Management: IV hemin and high-carbohydrate infusion given; precipitating factor identified as oestrogen-containing oral contraceptive, which was discontinued.
Teaching point: Acute intermittent porphyria is precipitated by drugs, hormones, or fasting — neurovisceral symptoms without peritoneal signs are classic clues.
- ⚡ Case 2 – Age 34: Male factory worker developed abdominal pain, tachycardia, and proximal muscle weakness after starting phenobarbital for epilepsy. Mild hyponatraemia and dark urine noted.
Investigations: Elevated urinary ALA and porphobilinogen consistent with an acute porphyric attack.
Management: Immediate withdrawal of phenobarbital, IV glucose, and hemin therapy.
Teaching point: Many enzyme-inducing drugs (barbiturates, sulphonamides) trigger porphyric crises by increasing hepatic haem synthesis.
- 🩸 Case 3 – Age 29: Female with recurrent abdominal pain, vomiting, and mood disturbance. During one episode, she developed flaccid paralysis and respiratory distress requiring ICU care.

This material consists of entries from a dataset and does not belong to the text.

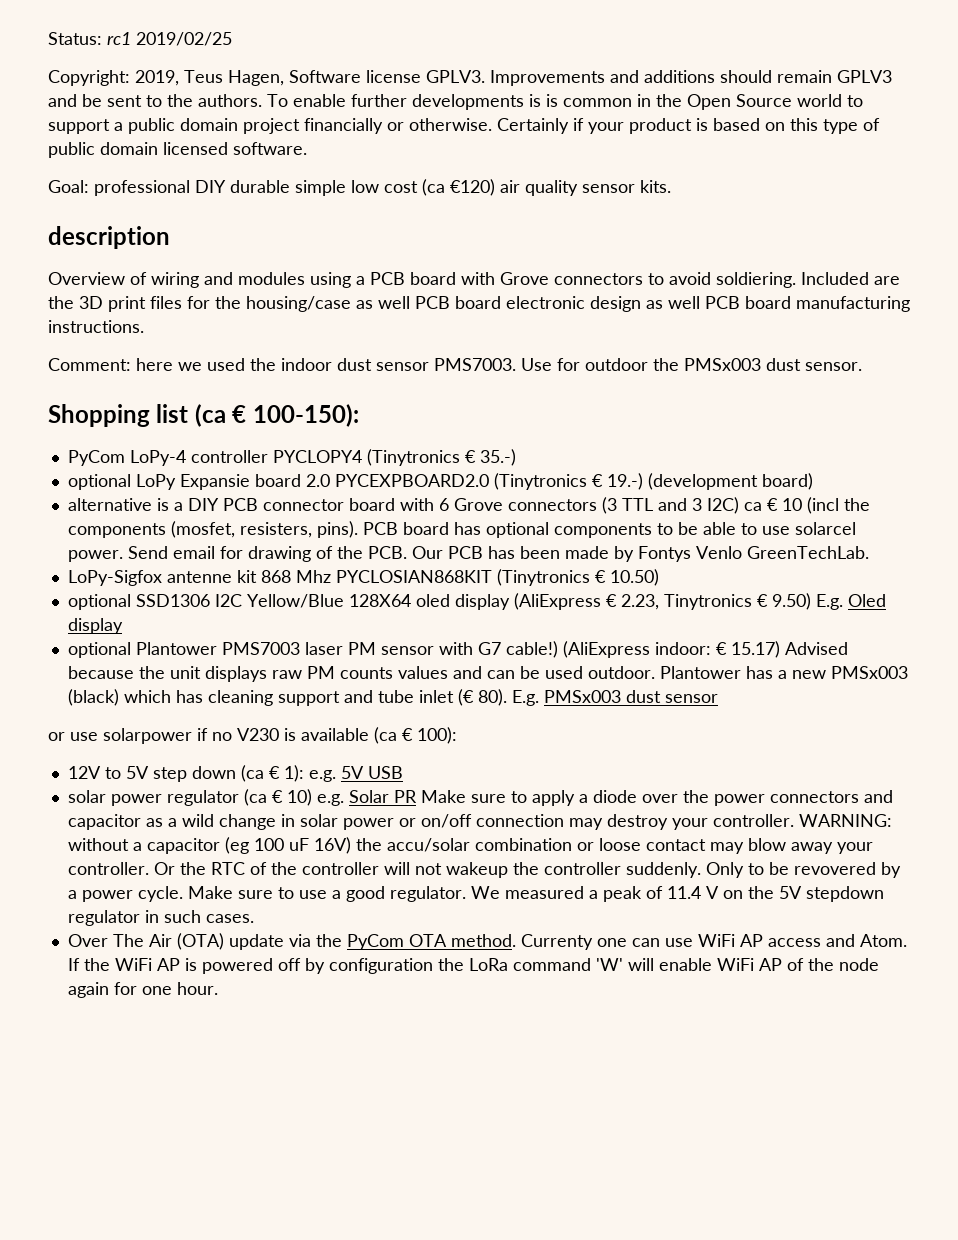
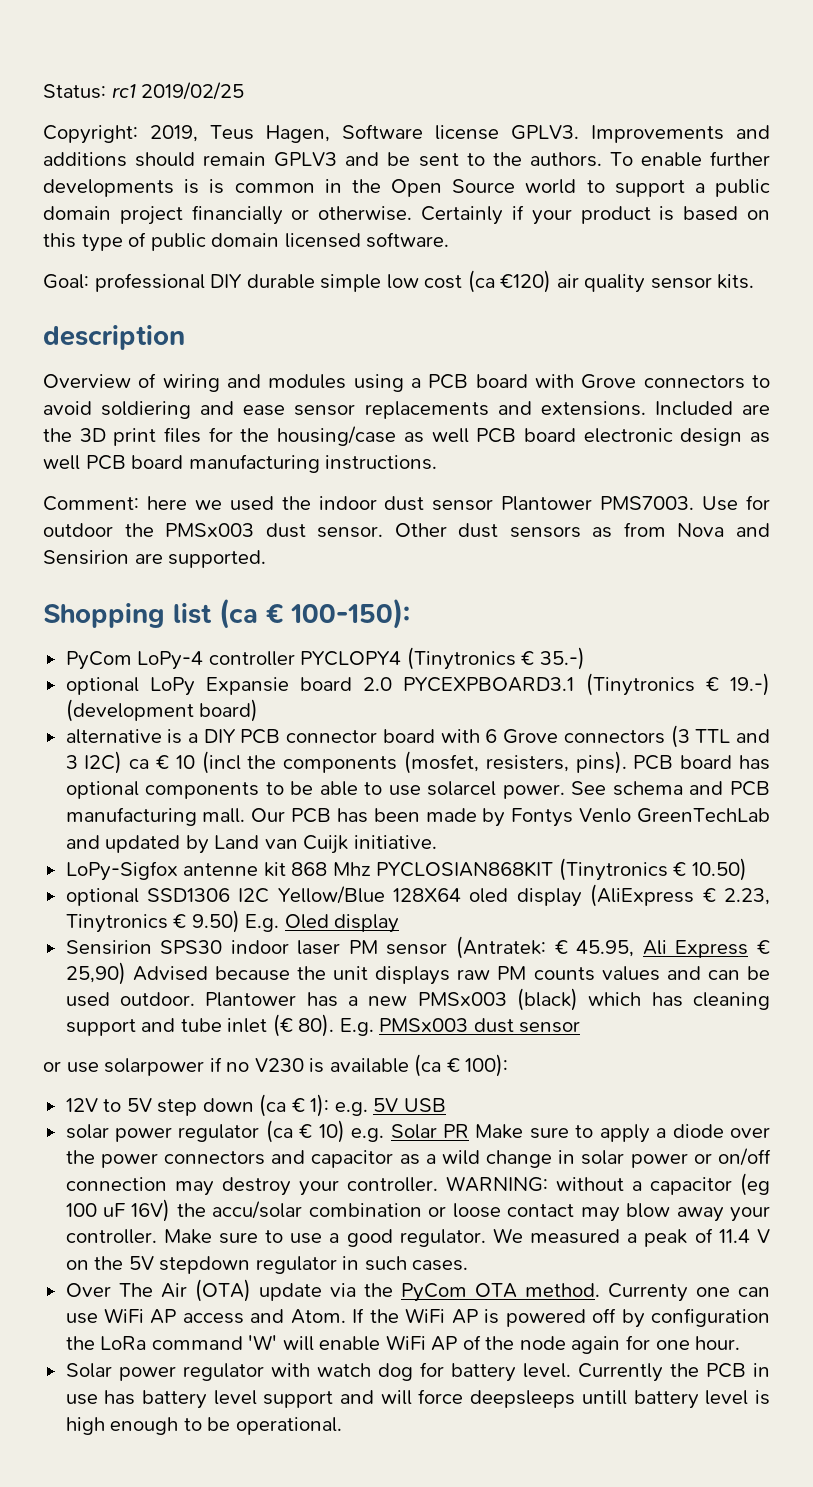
- Overview of wiring and modules using a PCB board with Grove connectors to avoid soldiering.
+ Overview of wiring and modules using a PCB board with Grove connectors to avoid soldiering and ease sensor replacements and extensions.
- Comment: here we used the indoor dust sensor PMS7003.
+ Comment: here we used the indoor dust sensor Plantower PMS7003.
+ Other dust sensors as from Nova and Sensirion are supported.
- optional LoPy Expansie board 2.0 PYCEXPBOARD2.0 (Tinytronics € 19.-) (development board)
+ optional LoPy Expansie board 2.0 PYCEXPBOARD3.1 (Tinytronics € 19.-) (development board)
- Send email for drawing of the PCB. Our PCB has been made by Fontys Venlo GreenTechLab.
+ See schema and PCB manufacturing mall. Our PCB has been made by Fontys Venlo GreenTechLab and updated by Land van Cuijk initiative.
- optional Plantower PMS7003 laser PM sensor with G7 cable!) (AliExpress indoor: € 15.17) Advised because the unit displays raw PM counts values and can be used outdoor.
+ Sensirion SPS30 indoor laser PM sensor (Antratek: € 45.95, Ali Express € 25,90) Advised because the unit displays raw PM counts values and can be used outdoor.
- Or the RTC of the controller will not wakeup the controller suddenly. Only to be revovered by a power cycle.
+ Solar power regulator with watch dog for battery level. Currently the PCB in use has battery level support and will force deepsleeps untill battery level is high enough to be operational.

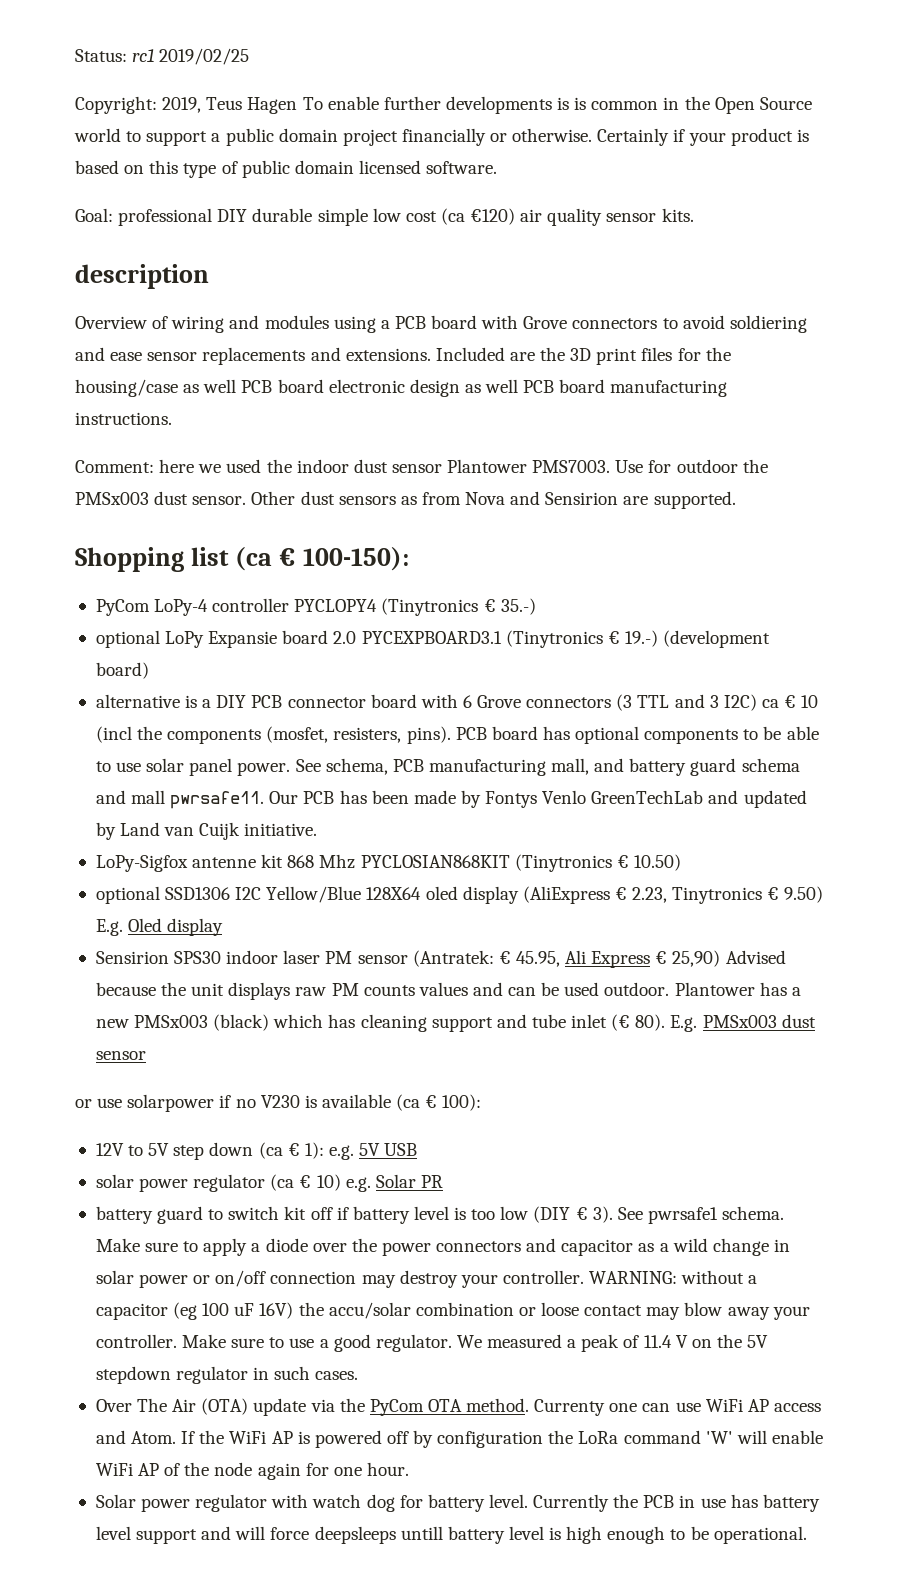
- Copyright: 2019, Teus Hagen, Software license GPLV3. Improvements and additions should remain GPLV3 and be sent to the authors. To enable further developments is is common in the Open Source world to support a public domain project financially or otherwise.
+ Copyright: 2019, Teus Hagen To enable further developments is is common in the Open Source world to support a public domain project financially or otherwise.
- PCB board has optional components to be able to use solarcel power. See schema and PCB manufacturing mall.
+ PCB board has optional components to be able to use solar panel power. See schema, PCB manufacturing mall, and battery guard schema and mall pwrsafe11.
- solar power regulator (ca € 10) e.g. Solar PR Make sure to apply a diode over the power connectors and capacitor as a wild change in solar power or on/off connection may destroy your controller.
+ solar power regulator (ca € 10) e.g. Solar PR
+ battery guard to switch kit off if battery level is too low (DIY € 3). See pwrsafe1 schema. Make sure to apply a diode over the power connectors and capacitor as a wild change in solar power or on/off connection may destroy your controller.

Investigations: Porphyrin analysis confirmed variegate porphyria.
Management: Supportive care with ventilatory support, IV hemin, and avoidance of porphyrinogenic medications.
Teaching point: Variegate and hereditary coproporphyria share similar acute neurovisceral attacks but may also cause cutaneous photosensitivity — mixed features should raise suspicion.